These days, an imperfect credit score doesn’t necessarily mean exclusion from the property ladder. It can certainly make things more challenging and expensive, but bad credit isn’t the immovable obstacle it once was.
Admittedly, approach the vast majority of mainstream lenders with the intention of getting a subprime mortgage and you won’t get past the front door. Nevertheless, this doesn’t mean there aren’t accessible and affordable options available - you simply have to know where to look for them.
Poor Credit Vs the Conventional Mortgage
For most major lenders, credit is all that counts. Hence, if you lack a glowing credit report, your mortgage application won’t even be considered. Irrespective of the reasons for your imperfect credit and your current financial position, they’re unlikely to give you a second glance.
The same also applies for borrowers with no credit history whatsoever, who are often considered just as ‘risky’ as those with bad credit. Unfair, unjust and completely unnecessary, but the way of the UK’s traditional mortgage market nonetheless.
How Does a Subprime Mortgage Work?
On the plus side, subprime mortgages are readily available elsewhere. For those new to the term, subprime mortgages are specialist home loans for individuals who fail to meet the usual restrictive application criteria. A poor credit score, no credit score or general questions regarding your financial status - none need necessarily count you out of the running.
As you’d expect, subprime mortgages typically attach slightly elevated interest rates and overall borrowing costs.

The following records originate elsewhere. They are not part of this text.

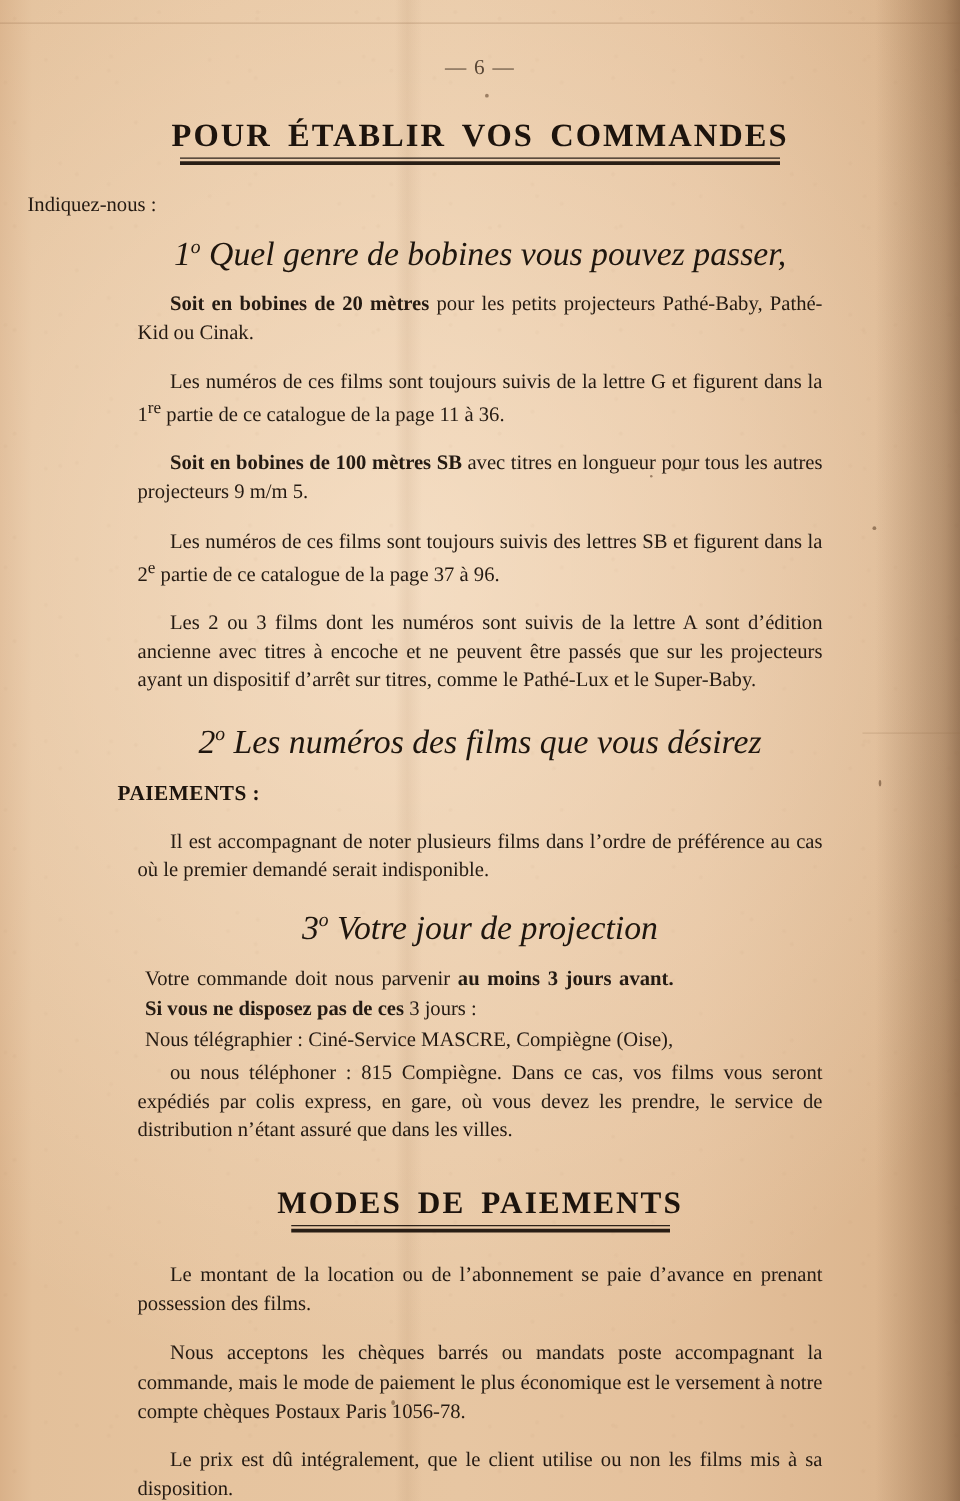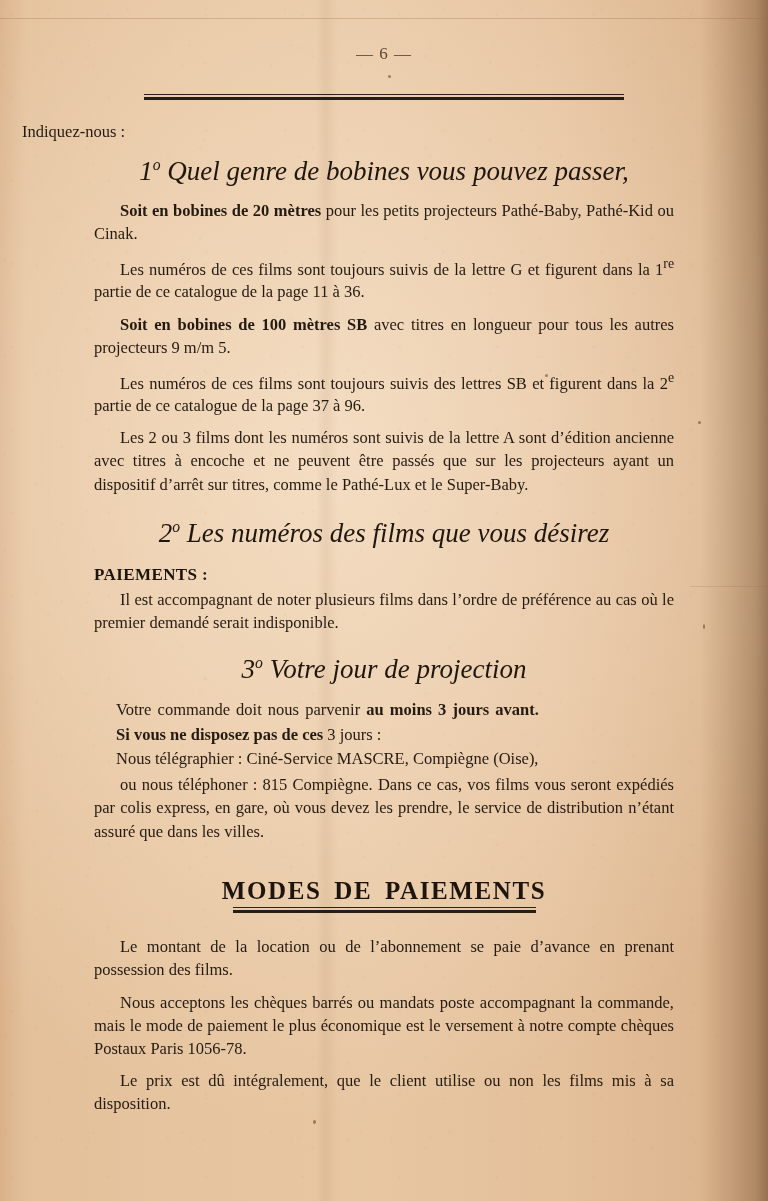--- a/index.html
+++ b/index.html
@@ -130,21 +130,21 @@
   .heading-2 .rules { width: 303px; }
   .heading-2 .htext { font-size: 25px; }
 
   
   .body-block {
     width: 580px;
     margin: 0 auto;
     padding-left: 0;
   }
   p.t {
-    margin: 0;
+    margin: 16px;
     font-size: 16.5px;
     line-height: 1.40;
     text-align: justify;
     text-justify: inter-word;
     color: #241a12;
   }
   p.indent { text-indent: 26px; }
   p.gap    { margin-top: 9px; }
   b, .bold { font-weight: bold; }
 
@@ -210,20 +210,21 @@
   <div class="speck" style="left:545px; top:374px; width:3px; height:3px;"></div>
   <div class="speck" style="left:520px; top:380px; width:2px; height:2px;"></div>
   <div class="speck" style="left:313px; top:1120px; width:3px; height:4px;"></div>
   <div class="speck" style="left:388px; top:75px; width:3px; height:3px;"></div>
 
   <div class="content">
 
     <div class="folio">— 6 —</div>
 
     <div class="section-heading heading-1">
+      <div class="htext">POUR ÉTABLIR VOS COMMANDES</div>
       <div class="rules">
         <div class="rule-thin"></div>
         <div class="rule-thick"></div>
       </div>
     </div>
 
     <div class="lead-in">Indiquez-nous :</div>
 
     <div class="display-italic di-1">
       <span class="num"><span>1</span><sup>o</sup></span>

When a lender sees a less than perfect financial track record on paper, they naturally consider the applicant to be somewhat ‘higher risk’. Hence, higher borrowing costs are inevitable.
But this doesn’t mean it’s impossible to access an outstanding deal by way of a subprime mortgage. The key lying in targeting specialist subprime lenders - most of which cannot be found on the High Street. Whatever your financial history and objectives, it’s worth bringing your case to an independent broker to explore every available option.
Of course, if you already own your own home, your credit score could be even less significant. Home ownership opens the door to extensive range of secured borrowing options - one of which being short-term bridging finance.
Bridging loans differ from conventional mortgages in a number of important ways. Along with providing access to the funds needed within a matter of days, a bridging loan is also designed to be repaid in one lump sum after around six months. Using the applicant’s assets to secure the loan, credit checks and even proof of income may not be necessary.
If planning to move home and simply waiting for your current property to sell, a bridging loan can be a great way of ‘bridging’ the gap. Far more flexible than conventional mortgages, bridging loans can be used to fund a wide variety of property purchases and improvements.
Irrespective of how chequered your credit history may be, you may still be able to buy the home of your dreams with a bridging loan.
A Cause Worth Fighting For
Still, there’s no denying the immense advantages of having a strong credit history behind you. Precisely why it’s worth proactively investing in the cause, doing whatever you can to improve your credit score and keep it in good shape.
Examples of which include eliminating unnecessary debt, applying only for credit facilities you need, keeping up with all monthly outgoings, reducing balances on credit cards and so on. Small measures that have the potential to add up to a big difference over time.